Skip to main content

Evaluation & Inference

The evaluation system in Nolano.AI provides comprehensive tools for assessing model performance across different modalities and tasks. The platform supports both built-in evaluation metrics and custom evaluation functions.

EvaluationConfig

Configuration class for model evaluation and inference settings.
model_path
str
required
Path to the trained model checkpoint directory (e.g., /path/to/checkpoint/global_step_XXXXX)
data_config
DataConfig
required
Configuration for evaluation data. Similar to training data config but typically with validation_split=1.0
eval_metrics
str, List[str], or callable
default:"Auto-selected based on training objective"
Evaluation metrics to compute:
  • Text/code models: "perplexity", "accuracy", "bleu", "rouge"
  • Time series: "mse", "mae", "mape", "smape", "quantile_loss"
  • Custom callable functions with signature: (predictions, targets) → metric_value
batch_size
int
default:"32"
Batch size for evaluation.
output_predictions
bool
default:"False"
Whether to save predictions to file.
output_path
str or None
default:"model_path + '/evaluation'"
Directory to save evaluation results and predictions.
eval_steps
int or None
default:"None"
Maximum number of evaluation steps. Set to None for full dataset evaluation.

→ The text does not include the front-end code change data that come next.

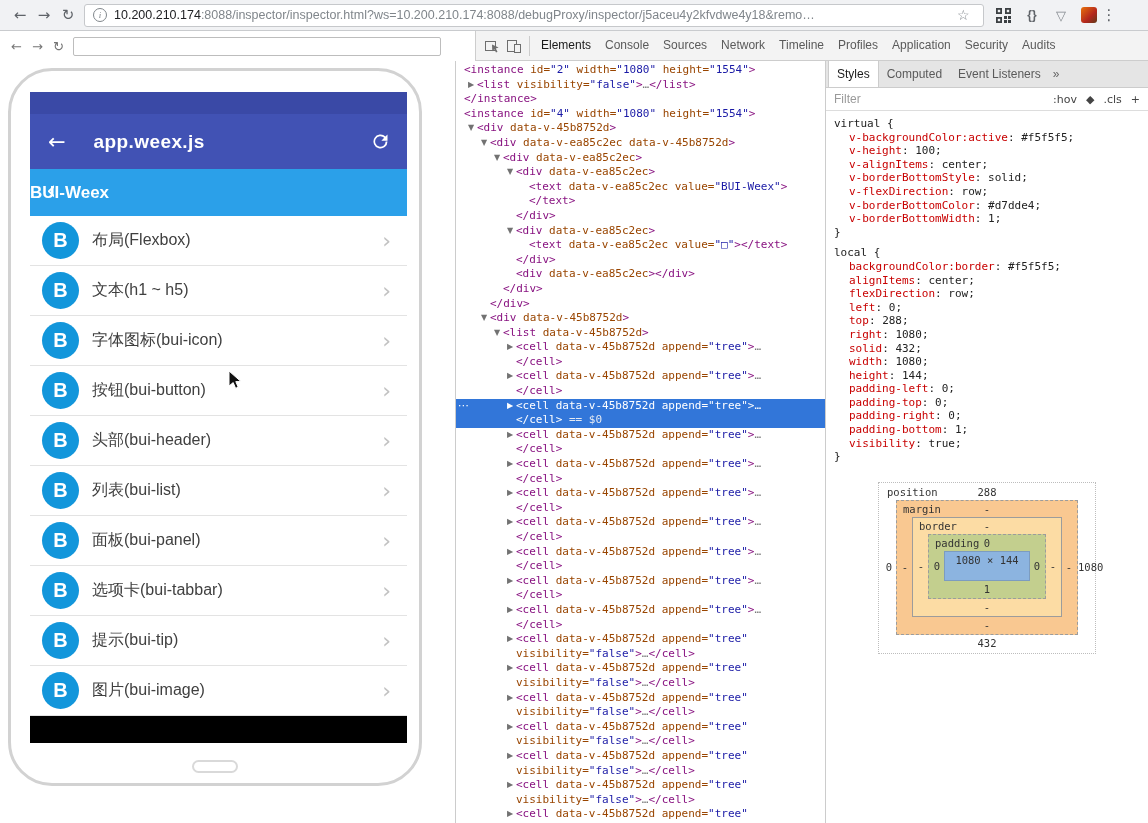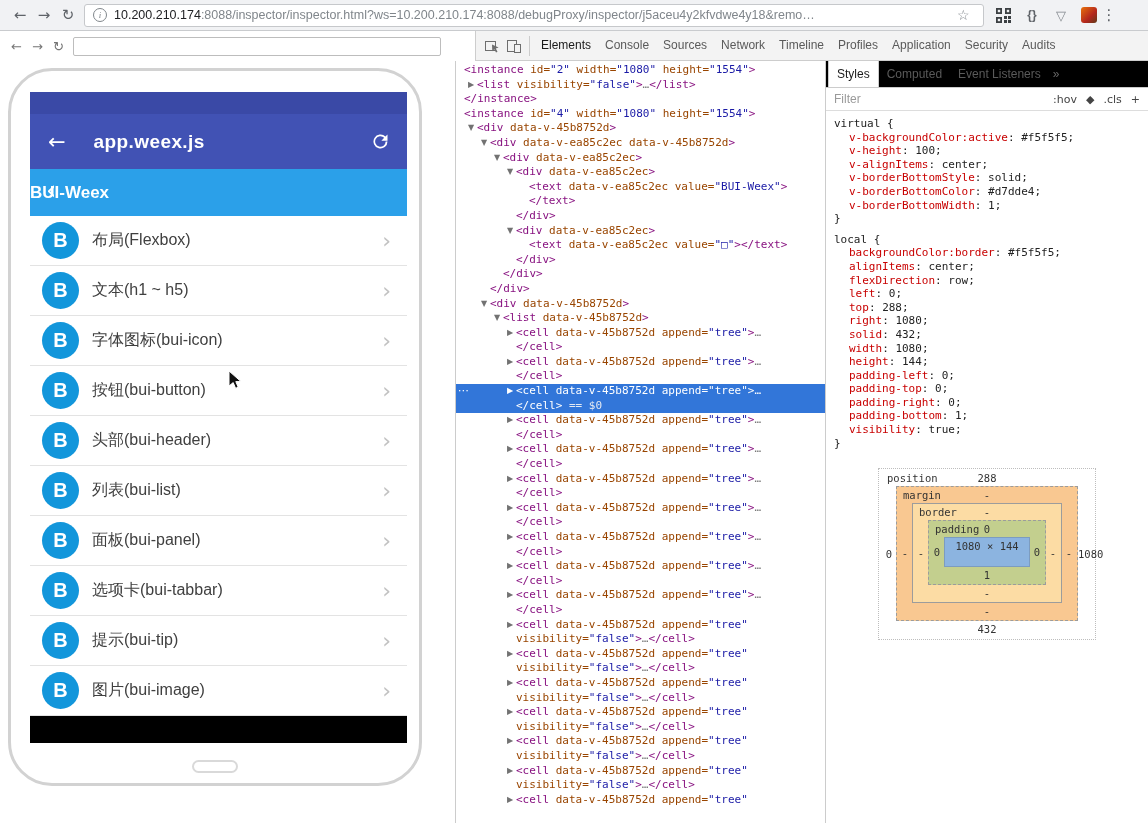"Styles" #sp-tabs { background: #000000 -> #e5e5e5 }
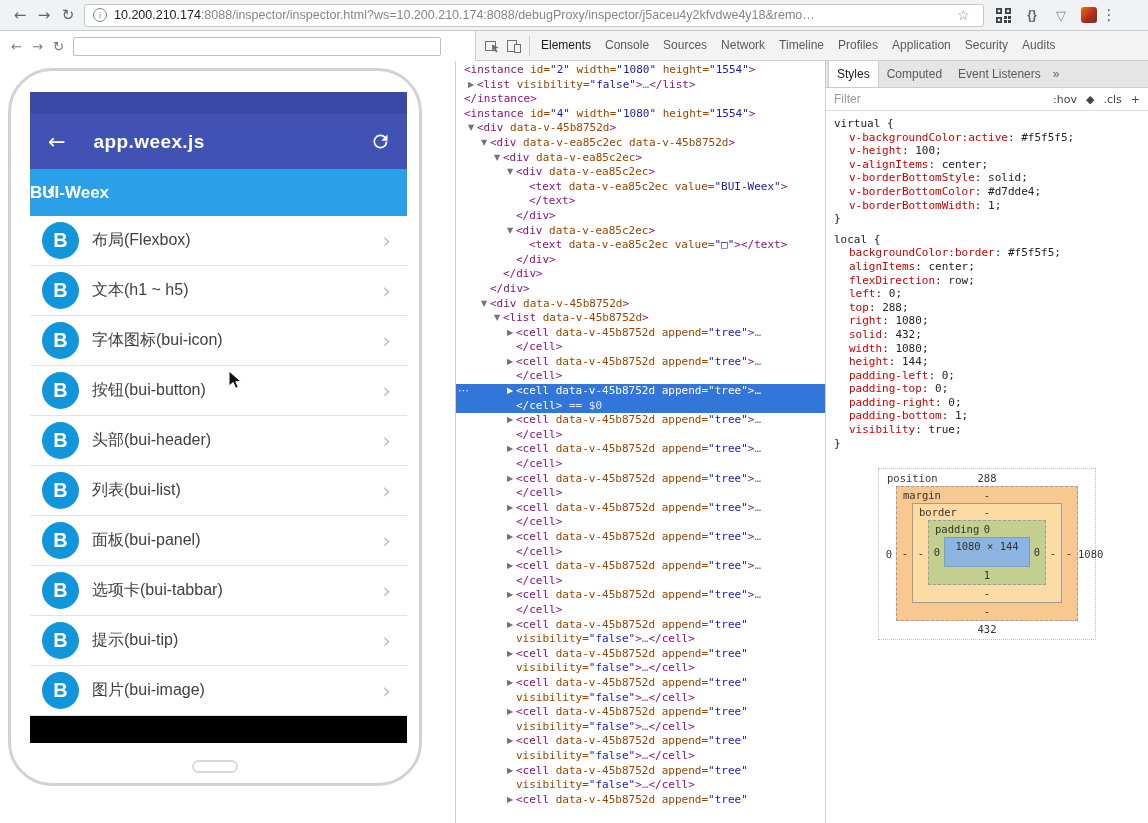"v-flexDirection: row;" div.rline { html: none -> <div><span>v-flexDirection</span><span>: </span><span>row</span><span>;</span></div> }
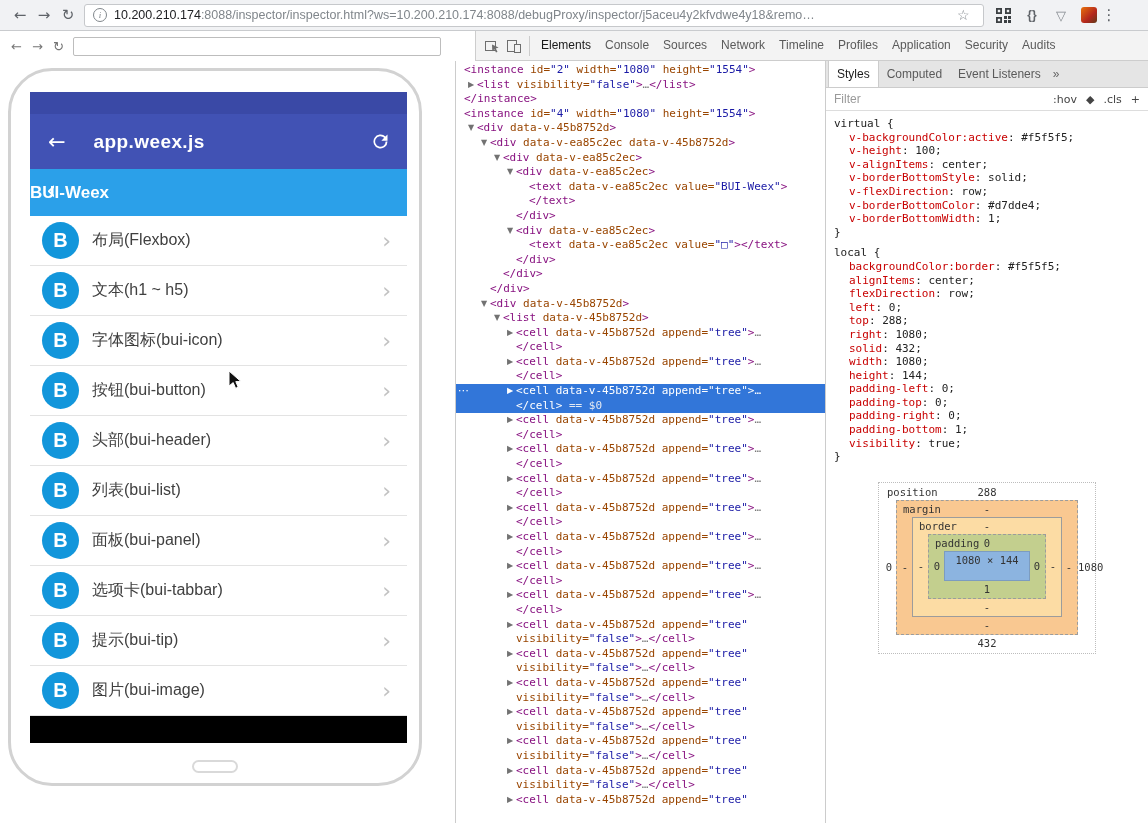"<div data-v-ea85c2ec></div>" div.tl { html: none -> <div><span>&lt;div</span><span> data-v-ea85c2ec</span><span>&gt;</span><span>&lt;/div&gt;</span></div> }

Built-in Evaluation Metrics

  • Perplexity: Measures how well the model predicts the next token
  • Accuracy: Token-level or sequence-level accuracy
  • BLEU: Bilingual Evaluation Understudy score for text generation quality
  • ROUGE: Recall-Oriented Understudy for Gisting Evaluation
  • CodeBLEU: Specialized BLEU variant for code generation

Evaluation Examples

# eval_config.py
from pynolano import EvaluationConfig, DataConfig

def build() -> EvaluationConfig:
    return EvaluationConfig(
        model_path="./checkpoints/global_step_1000",
        data_config=DataConfig(
            data_paths="./test_data",
            validation_split=1.0  # Use all data for evaluation
        ),
        eval_metrics=["perplexity", "accuracy", "bleu"],
        output_predictions=True,
        batch_size=16
    )

Running Evaluation

# Run evaluation with configuration file
nolano evaluate eval_config.py

Inference

InferenceConfig

Configuration class for model inference settings.
batch_size
int
default:"1"
Batch size for inference.
max_new_tokens
int
default:"512"
Maximum number of new tokens to generate (for generative models).
temperature
float
default:"1.0"
Sampling temperature for text generation. Higher values increase randomness.
top_p
float
default:"1.0"
Nucleus sampling parameter. Only consider tokens with cumulative probability up to this value.
top_k
int or None
default:"None"
Only consider the k most likely tokens at each step.
do_sample
bool
default:"True"
Whether to use sampling for generation. If False, uses greedy decoding.
repetition_penalty
float
default:"1.0"
Penalty for token repetition. Values > 1.0 discourage repetition.
length_penalty
float
default:"1.0"
Penalty for sequence length. Values > 1.0 encourage longer sequences.
device
str
default:"auto"
Device for inference (‘cuda’, ‘cpu’, ‘auto’).

Inference Examples

from pynolano import load_model, InferenceConfig

# Load trained model
model = load_model("./checkpoints/global_step_1000")

# Configure inference
inference_config = InferenceConfig(
    batch_size=1,
    max_new_tokens=512,  # For generative models
    temperature=0.7,     # For text generation
    top_p=0.9,
    do_sample=True
)

# Run inference
results = model.generate(
    inputs=["Your input text here"],
    config=inference_config
)

Evaluation Output

Evaluation results are saved in JSON format with the following structure:
{
    "model_info": {
        "model_path": "./checkpoints/global_step_1000",
        "model_config": {...},
        "evaluation_timestamp": "2024-01-15T10:30:00Z"
    },
    "dataset_info": {
        "num_samples": 10000,
        "data_paths": ["./test_data"],
        "preprocessing_config": {...}
    },
    "metrics": {
        "perplexity": 3.24,
        "accuracy": 0.876,
        "bleu": 0.445,
        "loss": 1.175
    },
    "detailed_results": {
        "per_sample_metrics": [...],
        "confidence_intervals": {...}
    }
}
This comprehensive evaluation system enables thorough assessment of model performance and supports iterative improvement of your foundation models.